Reading these statements most charitably, and in an anguished attempt to draw clarity out of the confusion, one is left with the judgment that the Democrats are for same-sex marriage but do not want to say so. On one of the most momentous issues of the day, the party is explicit only in its condemnation of the Federal Marriage Amendment and in its self-serving goal “to bring Americans together, not drive them apart.”

In his acceptance speech, Senator John Kerry employed the same strategy of coming marginally close to saying something. Pundits and commentators were generally quick to praise his oratory, but several were troubled by the lack of specificity and content that marked the address. In an editorial statement, The Washington Post judged the speech “in many respects a disappointment.” Most pointedly, the paper chided Kerry for failure to provide specifics concerning how his policy in Iraq would differ from the current administration. Beyond this, the editors of the Post suggested that the Senator “missed an opportunity for straight talk.” The editors of the Post are clearly on to something here. When Senator Kerry spoke of leading the nation to energy independence, he failed to take responsibility to explain to citizens that this would mean a massive lifestyle change for all citizens and a fundamental restructuring of the economy. Put simply–it isn’t going to happen, and Mr. Kerry knows it. The actual policies necessary to achieve his goal would be unacceptable to his own party, much less to the American public.

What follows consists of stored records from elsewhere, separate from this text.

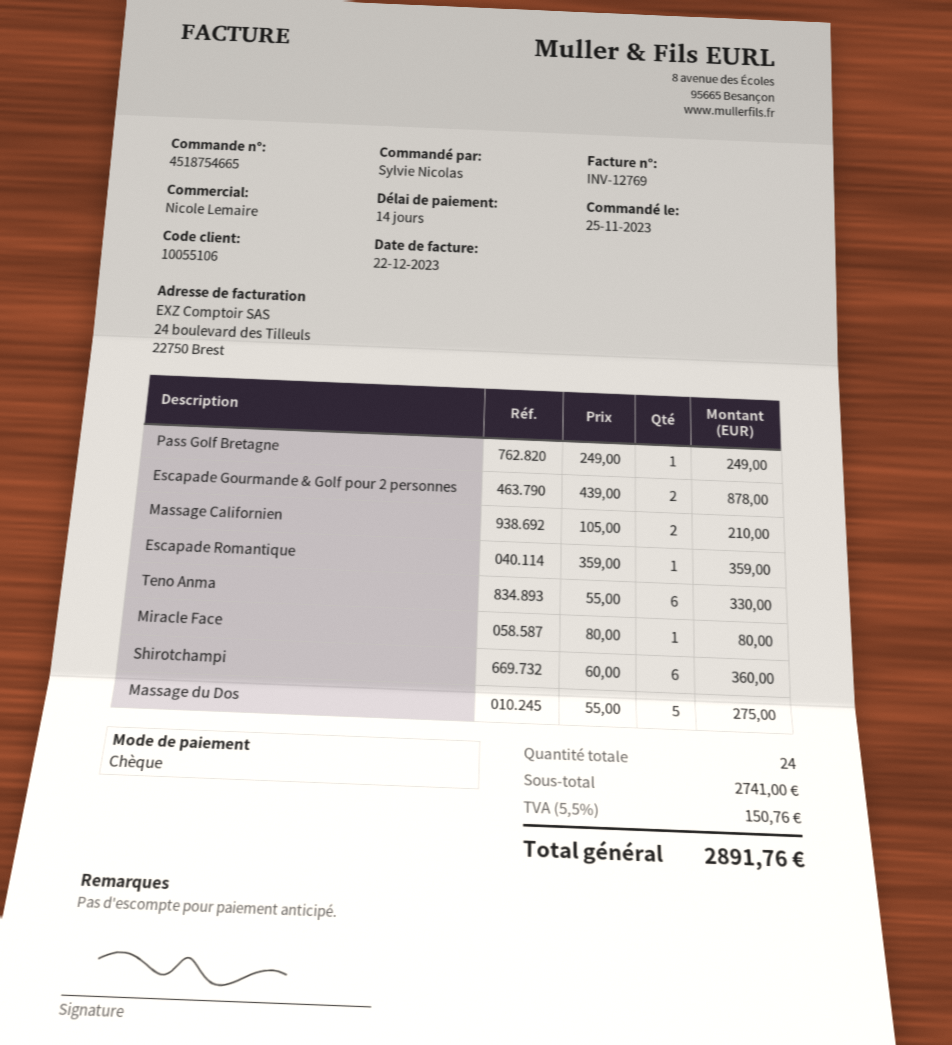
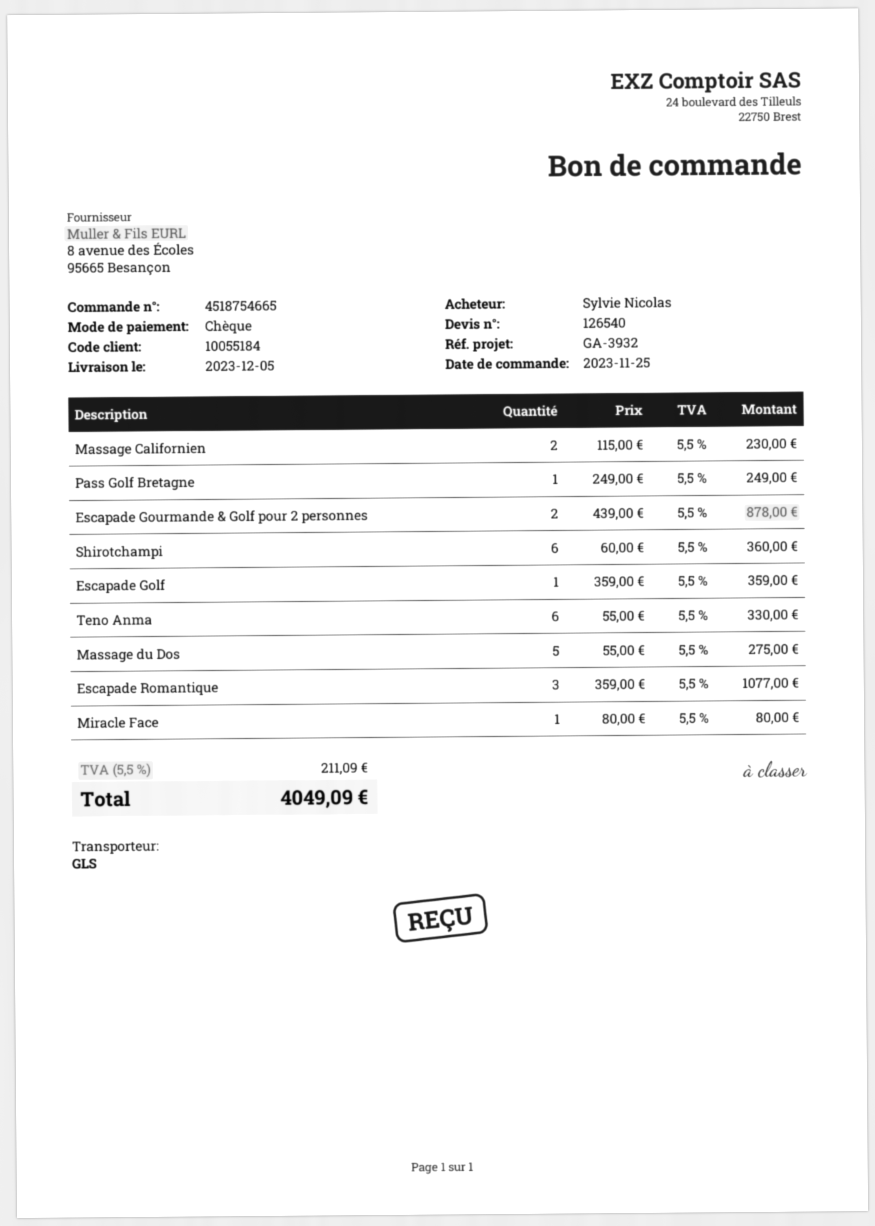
customer number: 10055106 -> 10055184
Massage Californien: 2 x 105.00 = 210.00 -> 2 x 115.00 = 230.00
Escapade Romantique: 1 x 359.00 = 359.00 -> 3 x 359.00 = 1077.00
Escapade Golf: none -> 1 x 359.00 = 359.00
tax: 5.5% = 150.76 -> 5.5% = 211.09
total: 2891.76 -> 4049.09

All this gets back to a fascinating analysis offered by The New York Times. In a comprehensive survey released just prior to the Democratic National Convention, the Times reported on a survey of delegates, indicating that nine out of ten of the registered delegates to the convention believe that the war in Iraq is wrong and that the troops should be immediately called home. Nevertheless, the delegates overwhelmingly adopted a platform that states just the opposite. On issues from abortion to homosexuality and same-sex marriage, the delegates to the Democratic National Convention stand far to the left of the platform they adopted.

Welcome to American politics in the twenty-first century. The political conventions have been largely reduced to four-day “infomercials” providing the parties with an opportunity to present a choreographed advertisement disguised as a serious political event. It’s going to be a long summer.